Progress
Last Updated:
Analyst Coverage: David Norfolk, Philip Howard and Daniel Howard
Progress Software was founded in 1981 and has its HQ in Burlington, Massachusetts, with offices in 16 countries. It employs over two thousand staff and has over 100,000 enterprise customers. Progress has a quite wide range of products aimed at creating and deploying business applications. These include the MarkLogic data management platform.

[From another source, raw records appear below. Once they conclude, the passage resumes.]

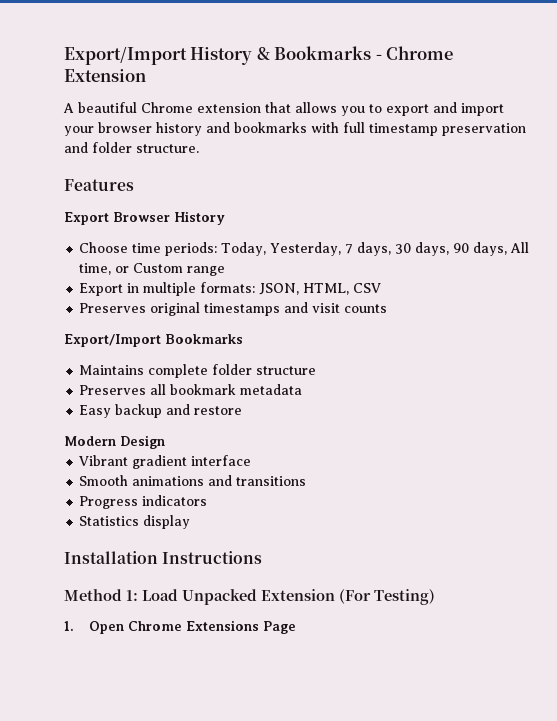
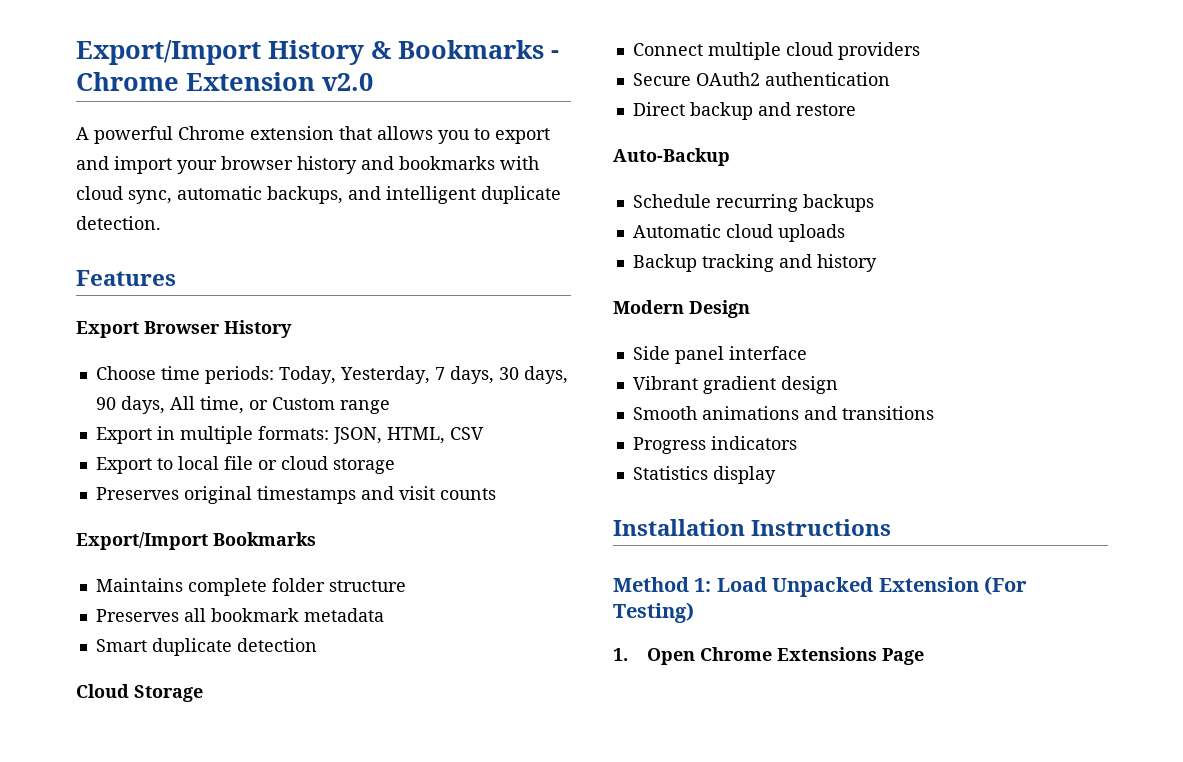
- Export/Import History & Bookmarks - Chrome Extension
+ Export/Import History & Bookmarks - Chrome Extension v2.0
- A beautiful Chrome extension that allows you to export and import your browser history and bookmarks with full timestamp preservation and folder structure.
+ A powerful Chrome extension that allows you to export and import your browser history and bookmarks with cloud sync, automatic backups, and intelligent duplicate detection.
+ Export to local file or cloud storage
- Easy backup and restore
+ Smart duplicate detection
+ Cloud Storage
+ Connect multiple cloud providers
+ Secure OAuth2 authentication
+ Direct backup and restore
+ Auto-Backup
+ Schedule recurring backups
+ Automatic cloud uploads
+ Backup tracking and history
+ Side panel interface
- Vibrant gradient interface
+ Vibrant gradient design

Data Fabric with Progress MarkLogic
Last Updated: 12th March 2024
Mutable Award: Gold 2024
Progress MarkLogic is a data management platform, powered by a multi-model database that can natively store a wide variety of datatypes such as documents (XML and JSON files), geospatial data, relational data, semantic data, images and more. It could be considered a “semantic data platform” or documents store. The product represented its contents with a knowledge graph as far back as 2014, well before the idea was popularised further by the data fabric movement. In a modern interpretation of data fabric, governance and query are centralised. In the related approach known as data mesh both query and governance are decentralised. MarkLogic has a foot in both camps as it decentralises governance and centralises management and querying of the data.
Customer Quotes
“We’ve derived operational benefits in terms of cost reduction, efficiencies and, in analytics we’ve come up with better reporting mechanisms, which helps in risk management.”
Dr Alice Claire Augustine, Taxonomy Data Management Lead, Amgen
“Two years ago they used to do time-consuming flight-by-flight analysis. Today they can compare thousands of tests quickly – this is part of the multi-flight analysis revolution.”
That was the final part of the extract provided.